RECORDS SUPPLIED ▸
⁂

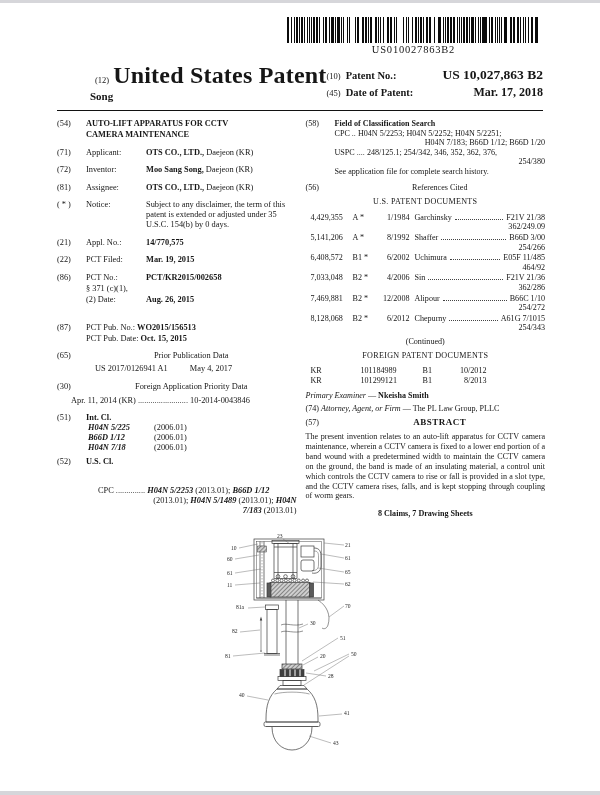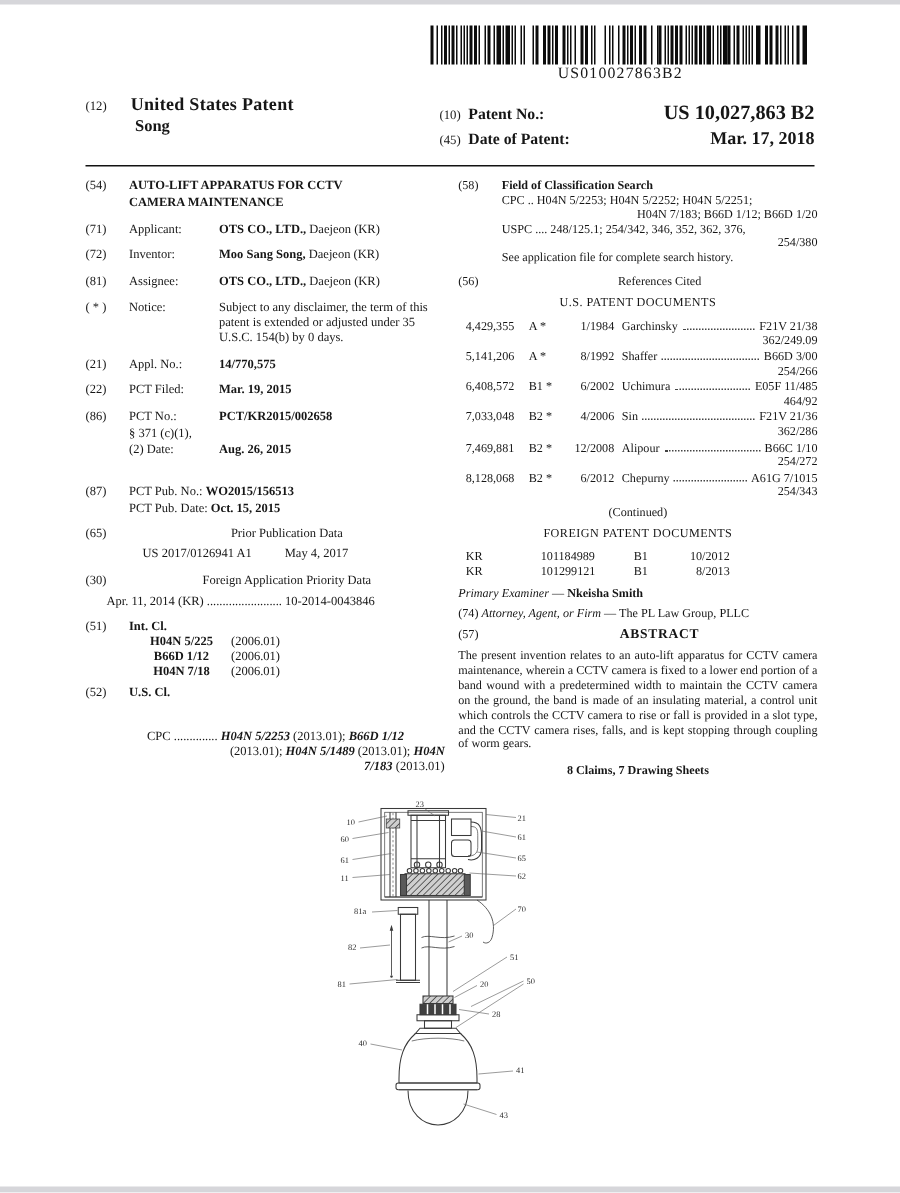--- a/index.html
+++ b/index.html
@@ -12,23 +12,23 @@
   
   .barcode{position:absolute;top:17px;left:287px;width:253px;}
   .bars{display:flex;height:26px;}
   .bars span{display:block;height:100%;}
   .bar{background:#0b0b0b;}
   .gap{background:transparent;}
   .barcode-text{text-align:center;font-size:10.5px;margin-top:1px;letter-spacing:.8px;}
 
   
   .header{position:absolute;top:62px;left:57px;right:57px;display:flex;justify-content:space-between;}
-  .h-line1{display:flex;align-items:baseline;gap:16px;}
+  .h-line1{display:flex;align-items:baseline;gap:4px;margin-left:38px;}
   .h-tag{font-size:8.5px;white-space:nowrap;}
-  .h-title{font-size:12px;font-weight:bold;letter-spacing:.2px;white-space:nowrap;}
+  .h-title{font-size:24px;font-weight:bold;letter-spacing:.2px;white-space:nowrap;}
   .h-author{font-size:11px;font-weight:bold;margin-left:33px;margin-top:1px;}
   .h-right{width:250px;padding-top:5px;}
   .h-row{display:flex;align-items:baseline;margin-bottom:2px;}
   .h-row .h-tag{margin-right:5px;}
   .h-lab{font-weight:bold;font-size:10.5px;white-space:nowrap;}
   .h-val{flex:1;text-align:right;font-weight:bold;font-size:13.5px;white-space:nowrap;}
   .h-val.date{font-size:12px;}
 
   .rule{position:absolute;top:110px;left:57px;right:57px;border-top:1.7px solid #121212;}
 
@@ -44,21 +44,21 @@
   .b{font-weight:bold;}
   .i{font-style:italic;}
   .bi{font-weight:bold;font-style:italic;}
   .title54{font-weight:bold;width:170px;line-height:10.5px;}
   .heading-c{flex:1;text-align:center;font-weight:normal;}
   .publine{padding-left:38px;}
   .publine .sp{display:inline-block;width:22px;}
   .f30line{padding-left:14px;}
   .intcl-rows{padding-left:2px;}
   .intclrow{display:flex;}
-  .ic-cls{width:66px;font-weight:bold;text-align:center;}
+  .ic-cls{width:66px;font-weight:bold;font-style:italic;}
   .f52lines{margin-top:19px;}
   .f52lines .ln0{padding-left:12px;}
   .f52lines .lnr{text-align:right;}
 
   
   .f58 .ln{padding-left:0;}
   .f58 .lnr{text-align:right;}
   .sechead{font-weight:bold;}
   .ushead{text-align:center;letter-spacing:.3px;margin:5px 0 5px 0;}
   .ustable{padding-left:5px;margin-bottom:2px;}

⁂

TASK DIRECTIONS ▸ For the string "style", count the matching lines in the listing and give that number by itself.

WORKED SOLUTION ▸ 3